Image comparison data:

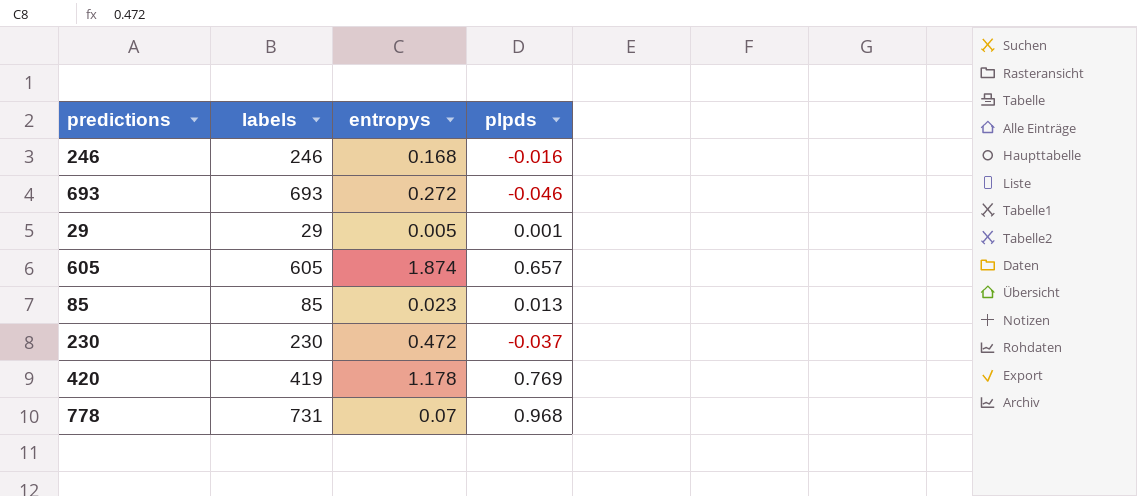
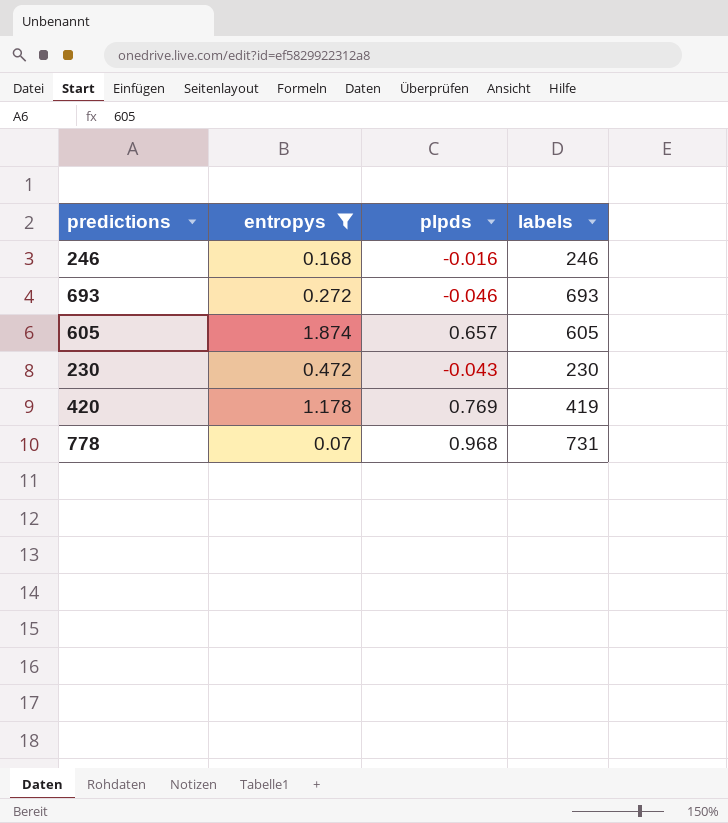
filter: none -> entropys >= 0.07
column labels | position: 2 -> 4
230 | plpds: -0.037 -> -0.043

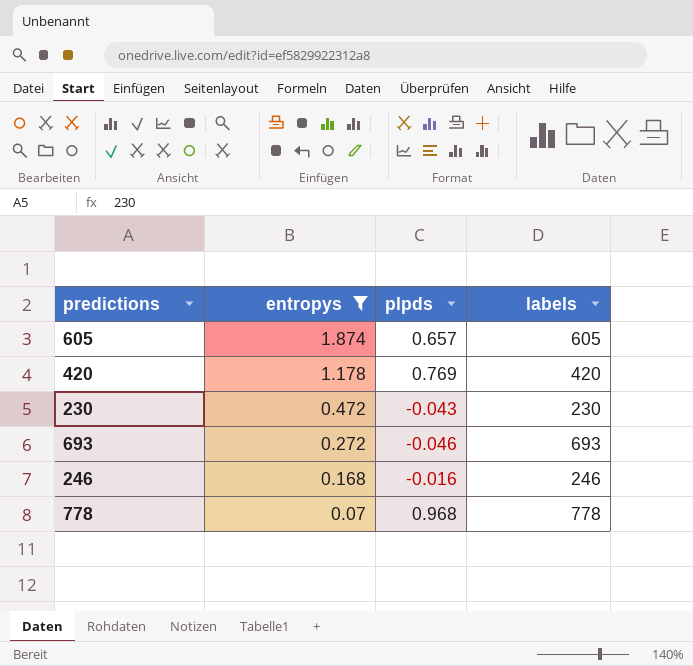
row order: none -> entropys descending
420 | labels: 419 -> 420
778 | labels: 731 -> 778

* * *

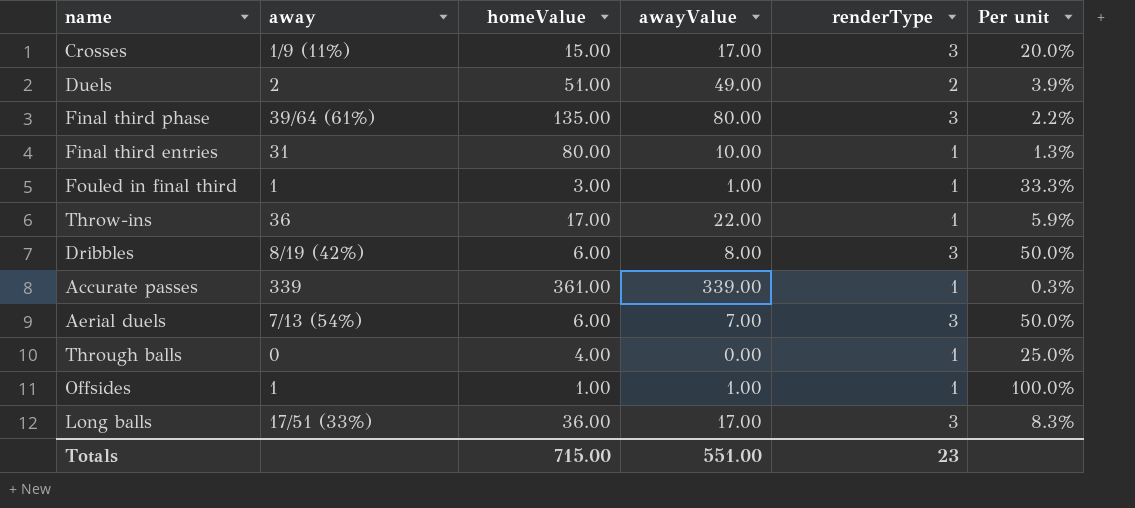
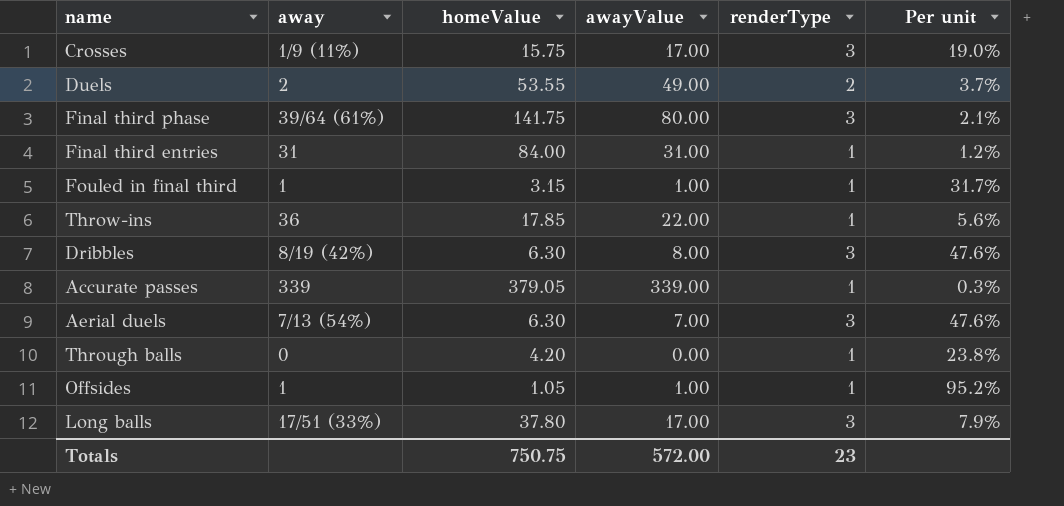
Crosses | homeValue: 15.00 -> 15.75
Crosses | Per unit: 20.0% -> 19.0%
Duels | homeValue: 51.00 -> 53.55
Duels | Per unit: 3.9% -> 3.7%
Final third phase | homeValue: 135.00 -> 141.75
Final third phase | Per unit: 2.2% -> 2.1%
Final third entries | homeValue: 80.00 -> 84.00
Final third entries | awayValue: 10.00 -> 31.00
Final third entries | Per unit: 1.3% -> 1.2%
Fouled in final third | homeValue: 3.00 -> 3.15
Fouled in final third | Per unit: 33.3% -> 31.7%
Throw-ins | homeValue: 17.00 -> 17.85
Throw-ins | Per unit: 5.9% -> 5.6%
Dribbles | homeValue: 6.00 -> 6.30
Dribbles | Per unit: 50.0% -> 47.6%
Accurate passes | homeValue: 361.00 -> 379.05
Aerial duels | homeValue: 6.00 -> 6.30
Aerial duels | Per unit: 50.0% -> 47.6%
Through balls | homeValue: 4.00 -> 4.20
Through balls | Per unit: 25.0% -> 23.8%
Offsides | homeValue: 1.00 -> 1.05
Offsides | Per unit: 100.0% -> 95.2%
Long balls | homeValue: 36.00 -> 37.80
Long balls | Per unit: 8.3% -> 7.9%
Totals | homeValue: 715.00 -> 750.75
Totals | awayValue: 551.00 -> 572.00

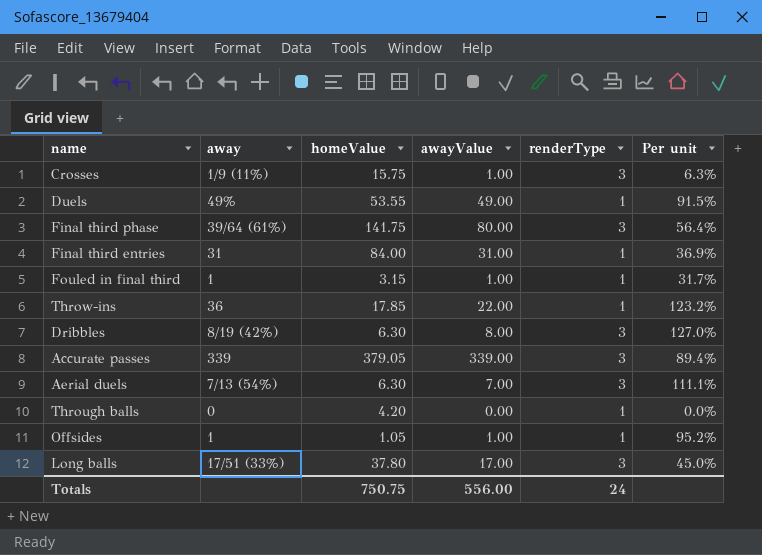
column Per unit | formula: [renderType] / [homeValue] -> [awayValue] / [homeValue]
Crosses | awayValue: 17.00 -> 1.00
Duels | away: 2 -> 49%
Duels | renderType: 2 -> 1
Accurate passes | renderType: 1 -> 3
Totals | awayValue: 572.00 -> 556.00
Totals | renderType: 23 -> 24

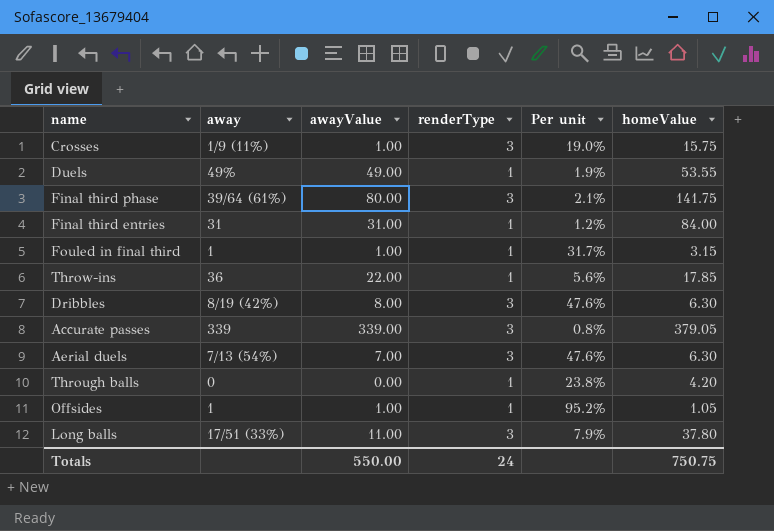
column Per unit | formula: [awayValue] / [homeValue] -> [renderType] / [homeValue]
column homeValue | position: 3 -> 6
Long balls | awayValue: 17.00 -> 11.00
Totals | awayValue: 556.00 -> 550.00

## ACTIVITY
Transcribe only the lines above that start at the line containing "Through balls | homeValue: 4.00 -> 4.20" and end at the line containing "Crosses | awayValue: 17.00 -> 1.00". Omit pictures.

## OUTPUT FOR THIS TASK
Through balls | homeValue: 4.00 -> 4.20
Through balls | Per unit: 25.0% -> 23.8%
Offsides | homeValue: 1.00 -> 1.05
Offsides | Per unit: 100.0% -> 95.2%
Long balls | homeValue: 36.00 -> 37.80
Long balls | Per unit: 8.3% -> 7.9%
Totals | homeValue: 715.00 -> 750.75
Totals | awayValue: 551.00 -> 572.00

column Per unit | formula: [renderType] / [homeValue] -> [awayValue] / [homeValue]
Crosses | awayValue: 17.00 -> 1.00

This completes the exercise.